The answer must consist of every line from the entries below that contains the word "class".

(Screenshot and code edit data)
* * * * *
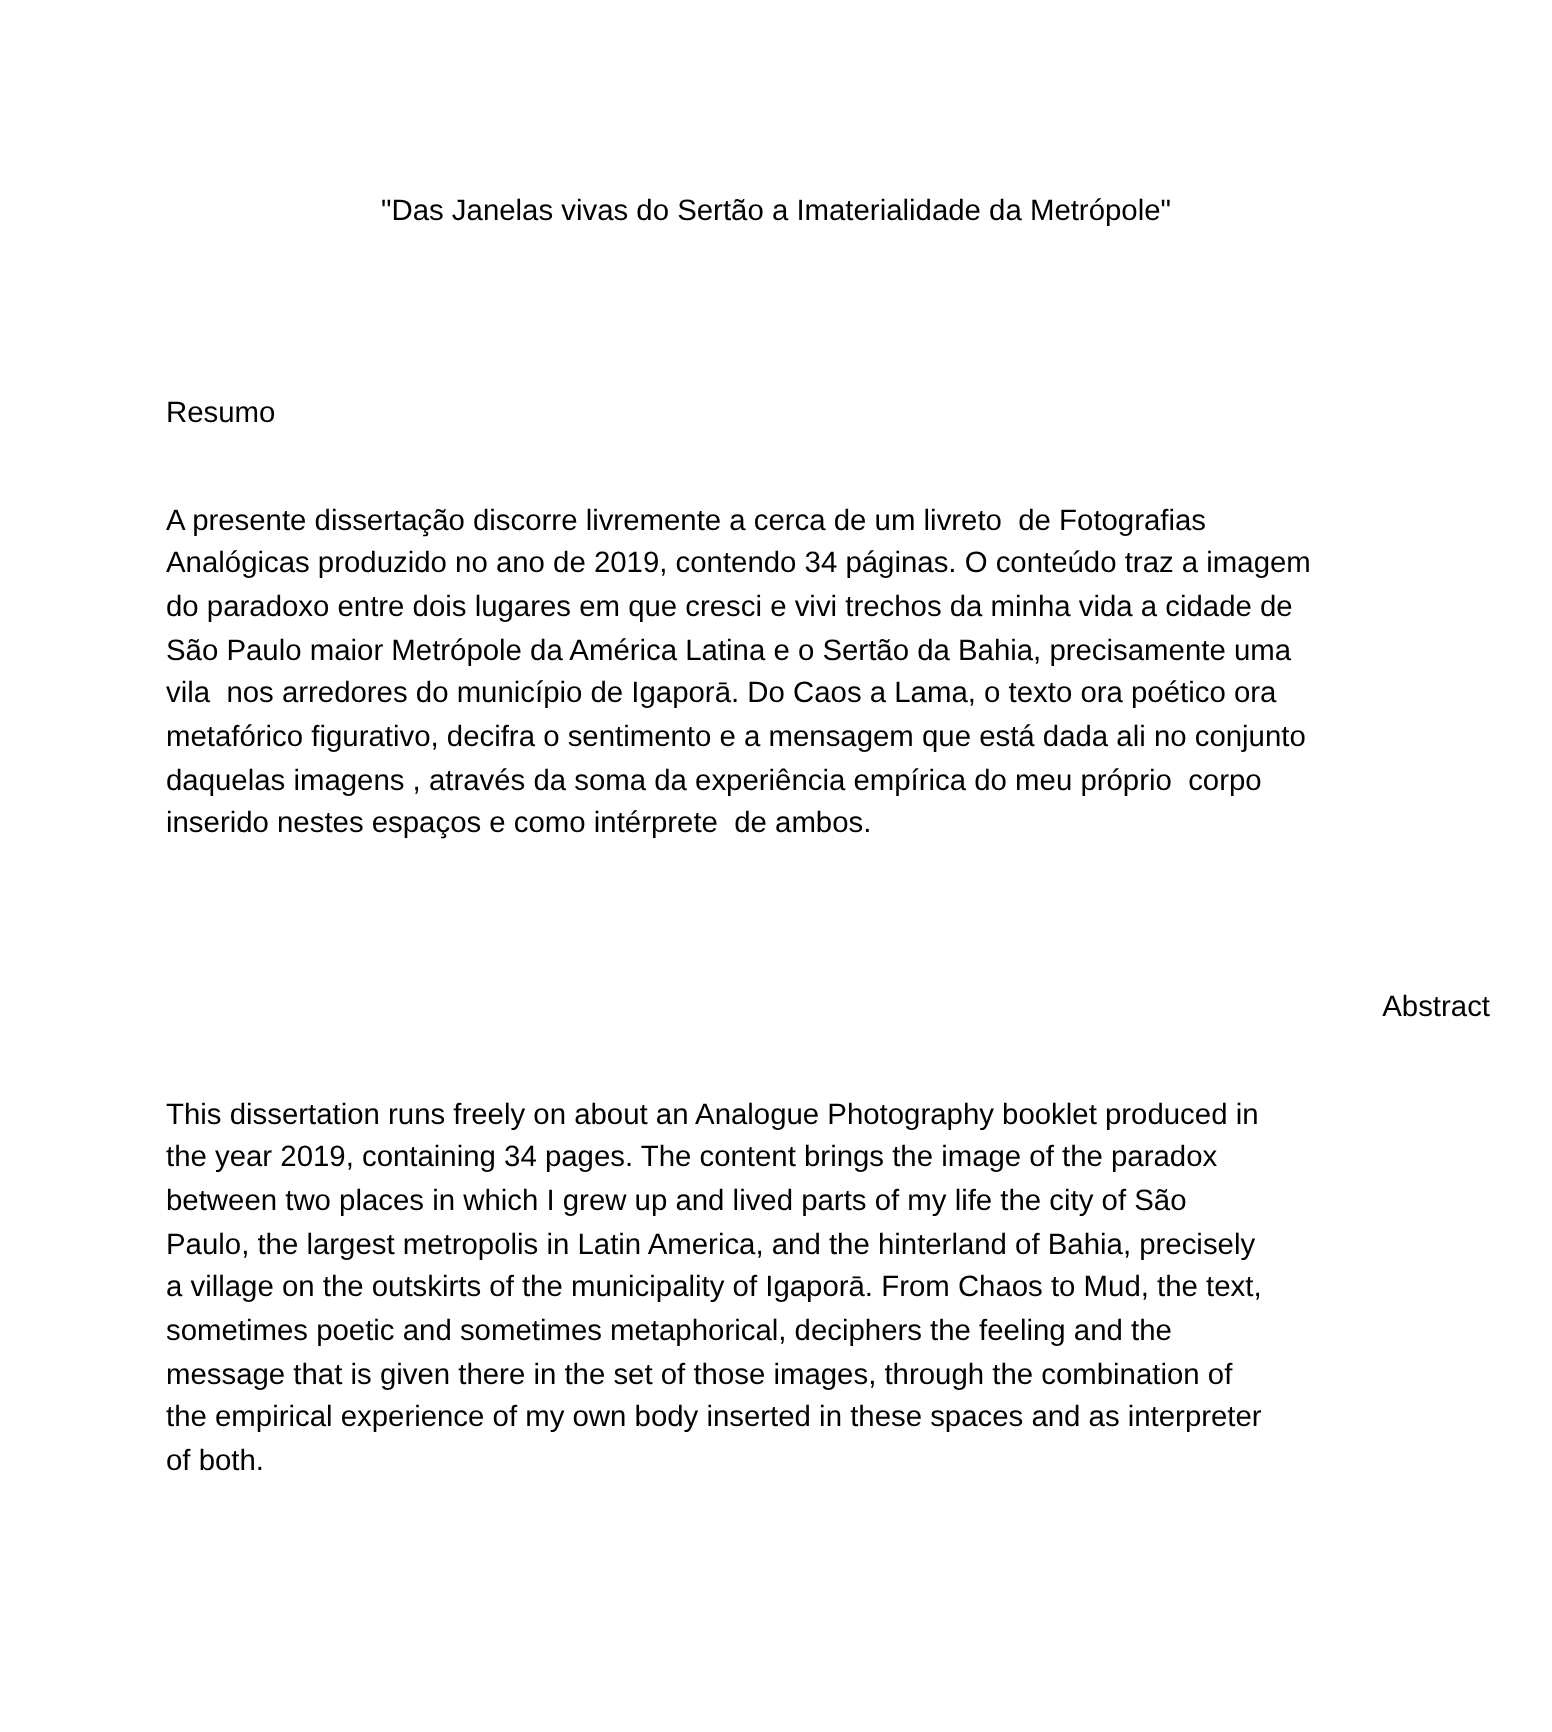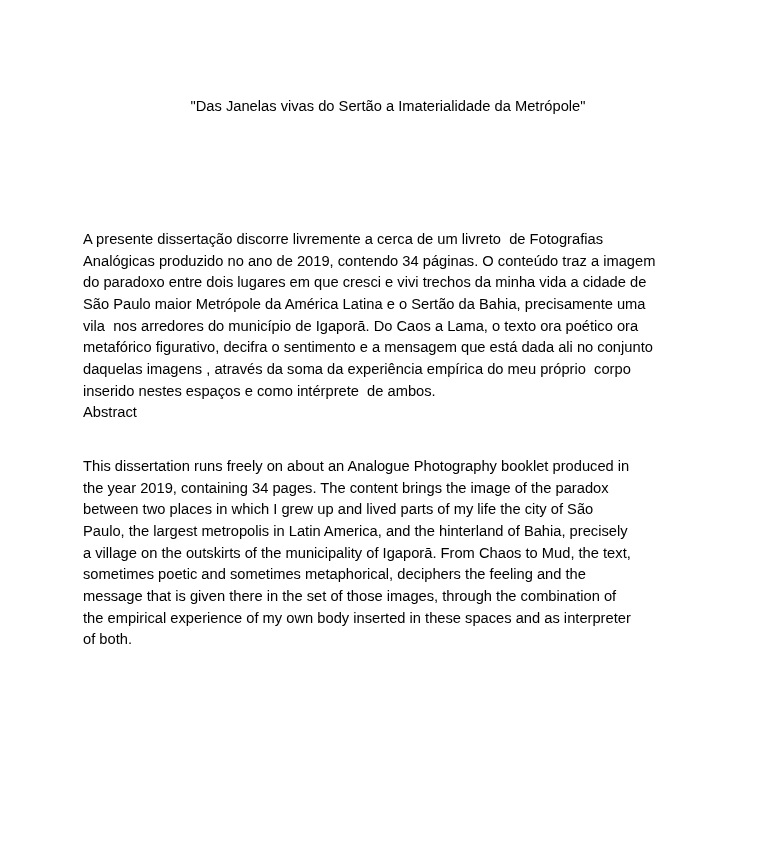--- a/index.html
+++ b/index.html
@@ -46,6 +46,7 @@
 <div class="page">
   <div class="doc-title">"Das Janelas vivas do Sertão a Imaterialidade da Metrópole"</div>
   <div class="content">
+    <div class="section-heading">Resumo</div>
     <p class="para">A presente dissertação discorre livremente a cerca de um livreto  de Fotografias
 Analógicas produzido no ano de 2019, contendo 34 páginas. O conteúdo traz a imagem
 do paradoxo entre dois lugares em que cresci e vivi trechos da minha vida a cidade de

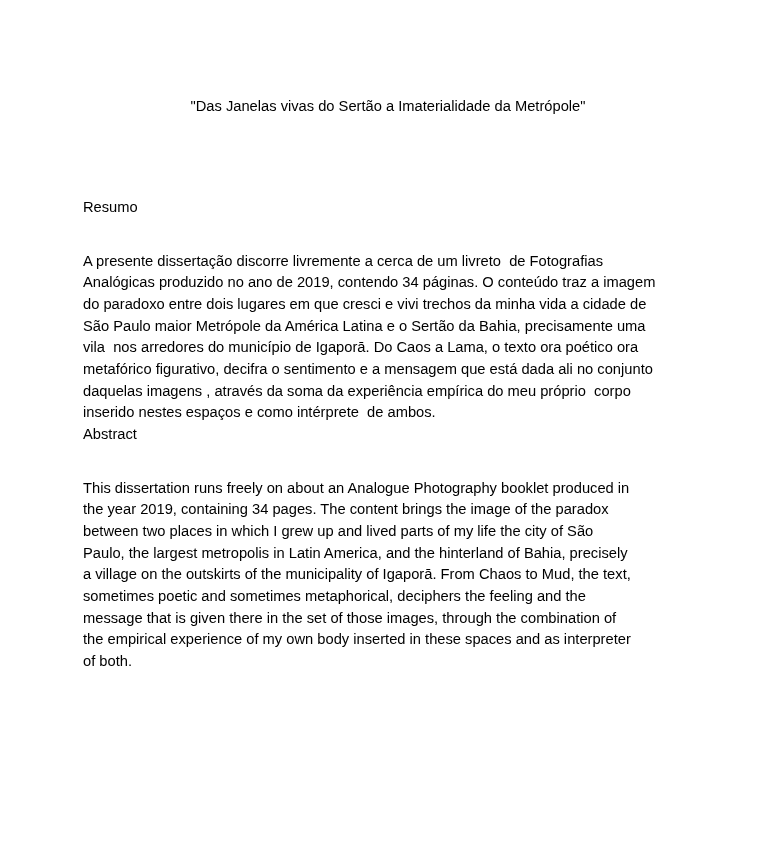--- a/index.html
+++ b/index.html
@@ -38,6 +38,8 @@
     white-space: pre-wrap;
   }
   .section-heading.abstract {
+    margin-top: 70px;
+    text-align: right;
   }
 </style>
 </head>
* * * * *
• [SOLVED EXERCISE]:
 <div class="page">
   <div class="doc-title">"Das Janelas vivas do Sertão a Imaterialidade da Metrópole"</div>
   <div class="content">
+    <div class="section-heading">Resumo</div>
     <p class="para">A presente dissertação discorre livremente a cerca de um livreto  de Fotografias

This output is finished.